Topic 6 is about the Presidency. "obama" is mentioned here, as well as "democrats", "republican", "polic", likely the stemmed version of policies, all indicating entities commonly associated with the president of the U.S. I am sure if I did not remove trump from the data, he would be the most important word in this topic. "plans" is also here, probably the articles mentioning the President's "plan" for different things.

Topic 7 is about Safety/Terrorism. "health" and "kill" are important in this topic. America the good health and safety of the American people and to prevent attacks. Moreover, "syria" is also represented in this topic, which likely indicates many of the articles talking about past terrorism attacks by people in that area of the world.


Most representative news title for each topic:

In [11]:
num_topics = 8
scores = [0 for _ in range(num_topics)]
best_titles = ["" for _ in range(num_topics)]

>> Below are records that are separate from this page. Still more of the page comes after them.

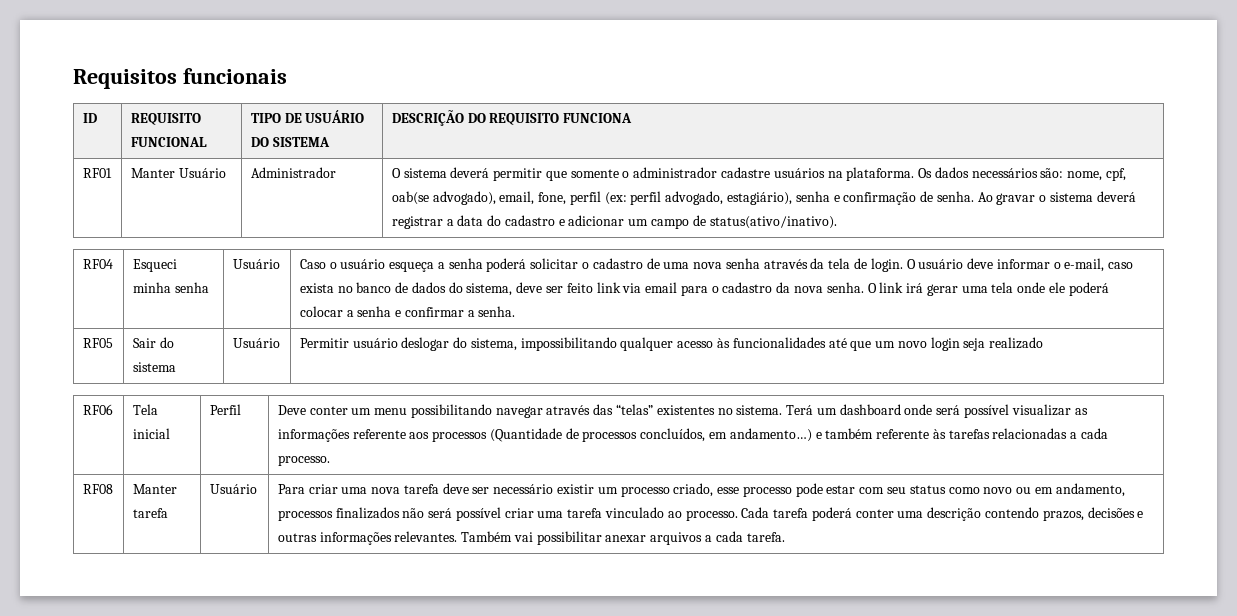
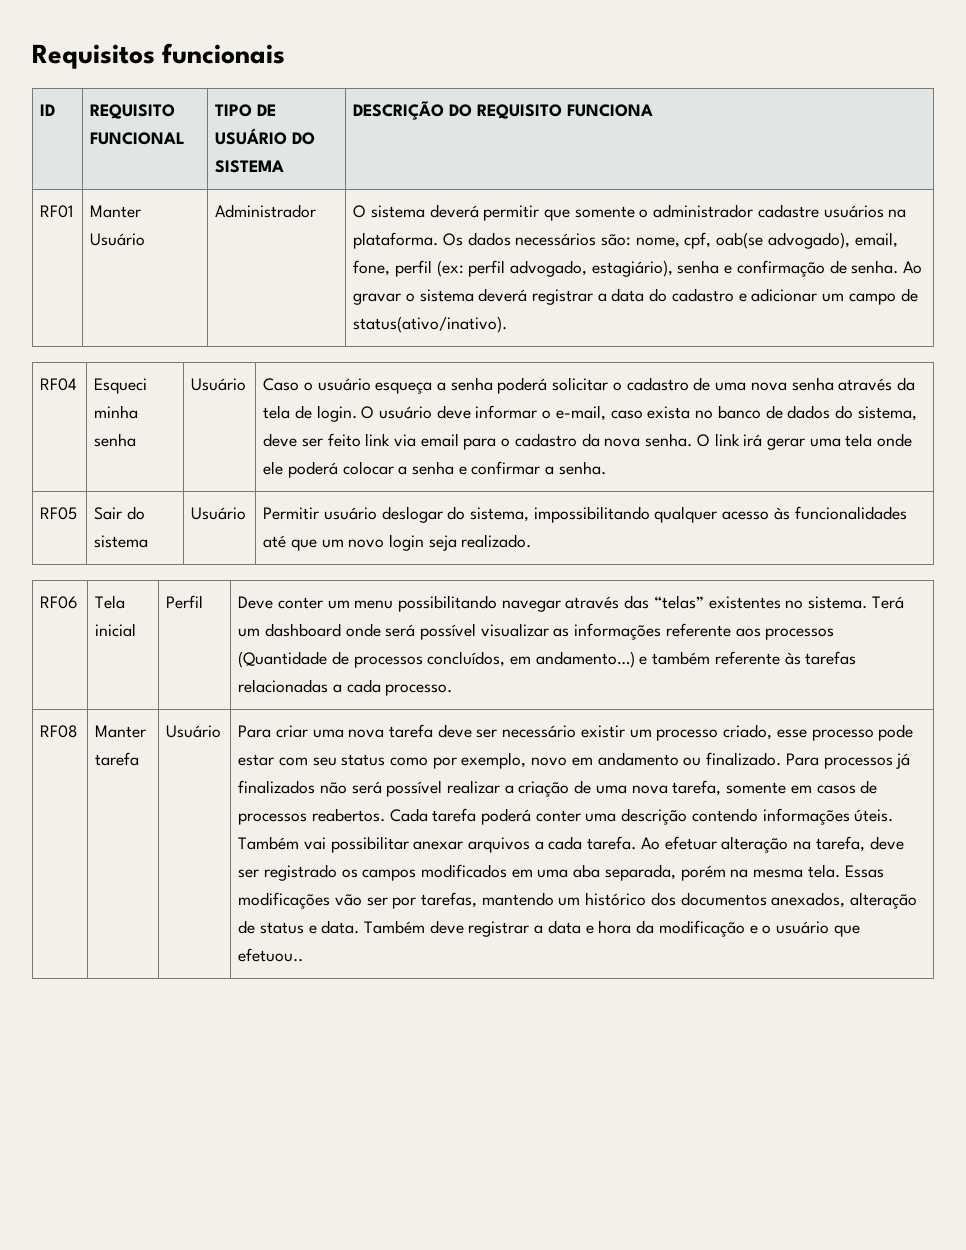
- RF05 | Sair do sistema | Usuário | Permitir usuário deslogar do sistema, impossibilitando qualquer acesso às funcionalidades até que um novo login seja realizado
+ RF05 | Sair do sistema | Usuário | Permitir usuário deslogar do sistema, impossibilitando qualquer acesso às funcionalidades até que um novo login seja realizado.
- Para criar uma nova tarefa deve ser necessário existir um processo criado, esse processo pode estar com seu status como novo ou em andamento, processos finalizados não será possível criar uma tarefa vinculado ao processo.
+ Para criar uma nova tarefa deve ser necessário existir um processo criado, esse processo pode estar com seu status como por exemplo, novo em andamento ou finalizado. Para processos já finalizados não será possível realizar a criação de uma nova tarefa, somente em casos de processos reabertos.
- Cada tarefa poderá conter uma descrição contendo prazos, decisões e outras informações relevantes.
+ Cada tarefa poderá conter uma descrição contendo informações úteis.
+ Ao efetuar alteração na tarefa, deve ser registrado os campos modificados em uma aba separada, porém na mesma tela. Essas modificações vão ser por tarefas, mantendo um histórico dos documentos anexados, alteração de status e data. Também deve registrar a data e hora da modificação e o usuário que efetuou..

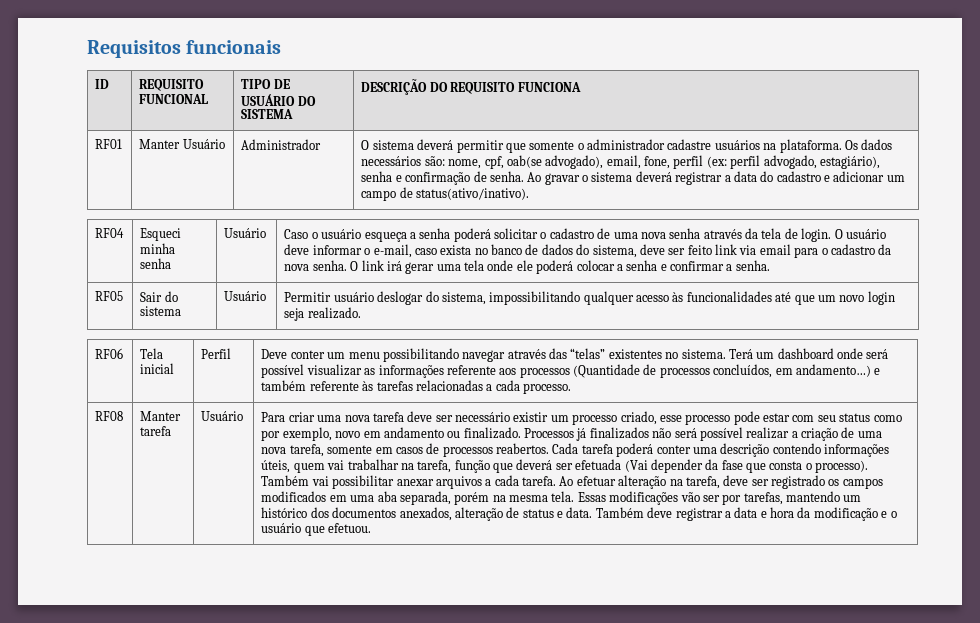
- Para processos já finalizados não será possível realizar a criação de uma nova tarefa, somente em casos de processos reabertos.
+ Processos já finalizados não será possível realizar a criação de uma nova tarefa, somente em casos de processos reabertos.
- Cada tarefa poderá conter uma descrição contendo informações úteis.
+ Cada tarefa poderá conter uma descrição contendo informações úteis, quem vai trabalhar na tarefa, função que deverá ser efetuada (Vai depender da fase que consta o processo).
- Também deve registrar a data e hora da modificação e o usuário que efetuou..
+ Também deve registrar a data e hora da modificação e o usuário que efetuou.

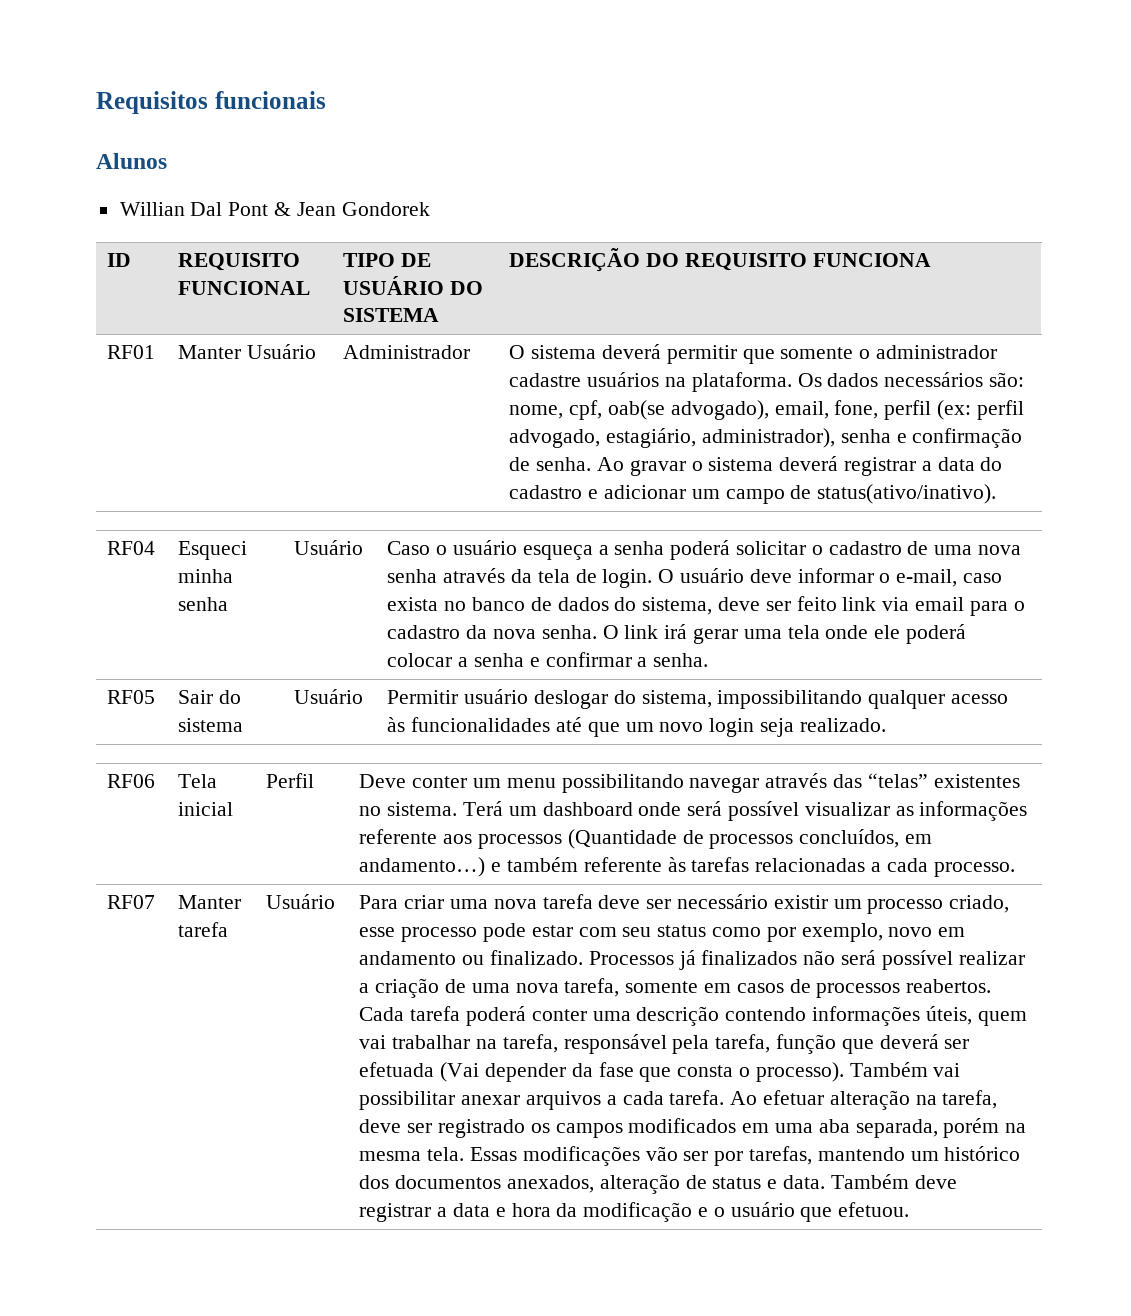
+ Alunos
+ Willian Dal Pont & Jean Gondorek
- Os dados necessários são: nome, cpf, oab(se advogado), email, fone, perfil (ex: perfil advogado, estagiário), senha e confirmação de senha.
+ Os dados necessários são: nome, cpf, oab(se advogado), email, fone, perfil (ex: perfil advogado, estagiário, administrador), senha e confirmação de senha.
- RF08
+ RF07
- Cada tarefa poderá conter uma descrição contendo informações úteis, quem vai trabalhar na tarefa, função que deverá ser efetuada (Vai depender da fase que consta o processo).
+ Cada tarefa poderá conter uma descrição contendo informações úteis, quem vai trabalhar na tarefa, responsável pela tarefa, função que deverá ser efetuada (Vai depender da fase que consta o processo).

for i in range(len(news_titles)):
    top = lda_model[bow_news_corpus[i]]
    for j in range(num_topics):
        score = top[j][1]
        if score > scores[j]:
            scores[j] = score
            best_titles[j] = news_titles[i]

In [12]:
best_titles

['Border Patrol Union: Trump’s Border Plan ’Gives Us the Tools We Need’',
 'Friday Mailbag: Politics, Politics, Politics - The New York Times',
 'China: Sean Spicer ’Not in a Position’ to Call South China Sea ’International Territory’ - Breitbart',
 'ESPN’s Sage Steele Under Attack for Criticizing Airport Protests After She Missed a Flight - Breitbart',
 'Report: DePaul University Banned ’Gay Lives Matter’ Poster for Gay Reporter’s Lecture on Radical Islam - Breitbart',
 'Case Study in Chaos: How Management Experts Grade a Trump White House - The New York Times',
 'Democrats Facing Elections Refusing to Hold Town Hall Meetings',
 'ISIS Claims Responsibility for Killing of French Police Officer - The New York Times']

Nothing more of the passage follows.